There is a clear and obvious problem here. Can you trust what you are being told and, even if you can, how can you decide between different options which appear equally good but for different reasons?
Take these contrasting pieces of advice:
“If you’re academically able you should get a degree. The statistics prove that this will boost your career prospects and not having a degree could drastically reduce your options in the jobs market.”
“Why build up a mountain of debt when you can work towards higher qualifications through an apprenticeship or a school leaver training programme with a major employer.”
Which is right? They both are! Or putting it another way – neither is right. Either of these options might be the right one for your child depending on the answers to a number of key questions. Here are the main ones:
- Does she have a clear career aim in mind?
- Is she interested in a career in which certain qualifications (like a degree) in certain subjects (like engineering, nursing, teaching, medicine, social work etc.) are really the entry ticket to that first job?
- Maybe he has done OK at school but has always found study, writing assignments and sitting exams a bit of an effort.

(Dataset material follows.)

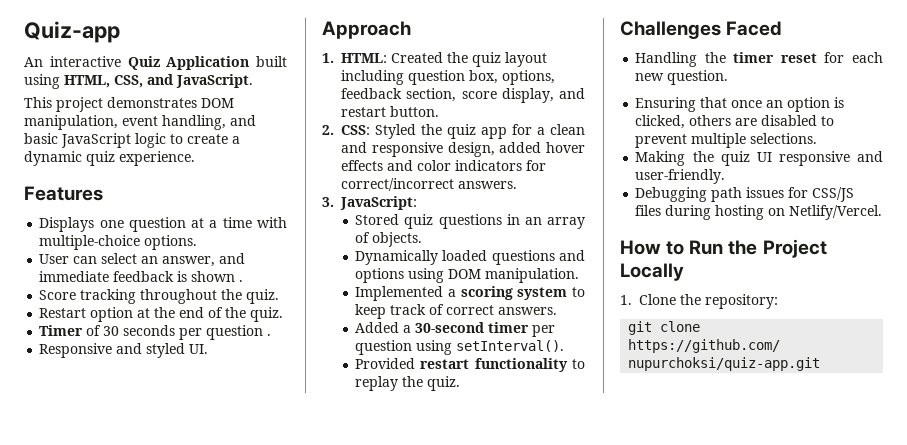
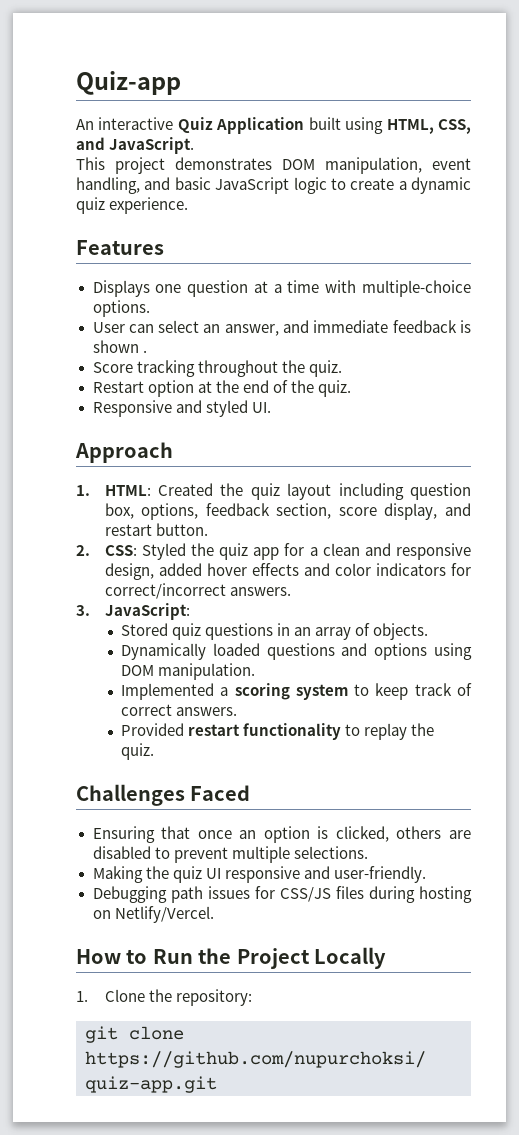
- Timer of 30 seconds per question .
- Added a 30-second timer per question using setInterval().
- Handling the timer reset for each new question.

- Are the subjects and activities that he enjoys most ones which involve being active or creative – like PE, technology, art or music?
- In the career field they have in mind, are there well established non-graduate entry routes direct from Year 11 or after one or two years in the sixth form or at college?
- Are they bookish types who always have their nose in a book and enjoy the challenge of expressing themselves clearly in essays or other writing projects? Or perhaps they have an unusually strong ability at number work and can “see” the solutions to mathematical problems in their head and find mental arithmetic something that just comes easily?
- Is she doing well at school and expecting mainly As and Bs in her GCSEs?
If the answer to that last question is “no” then in many cases it would be advisable to consider switching after Year 11 to more vocational learning; which might be doing NVQs and technical courses on an apprenticeship or staying in full time education and following what is called a ‘general vocational’ course at a local college of further education or perhaps in Sixth Form.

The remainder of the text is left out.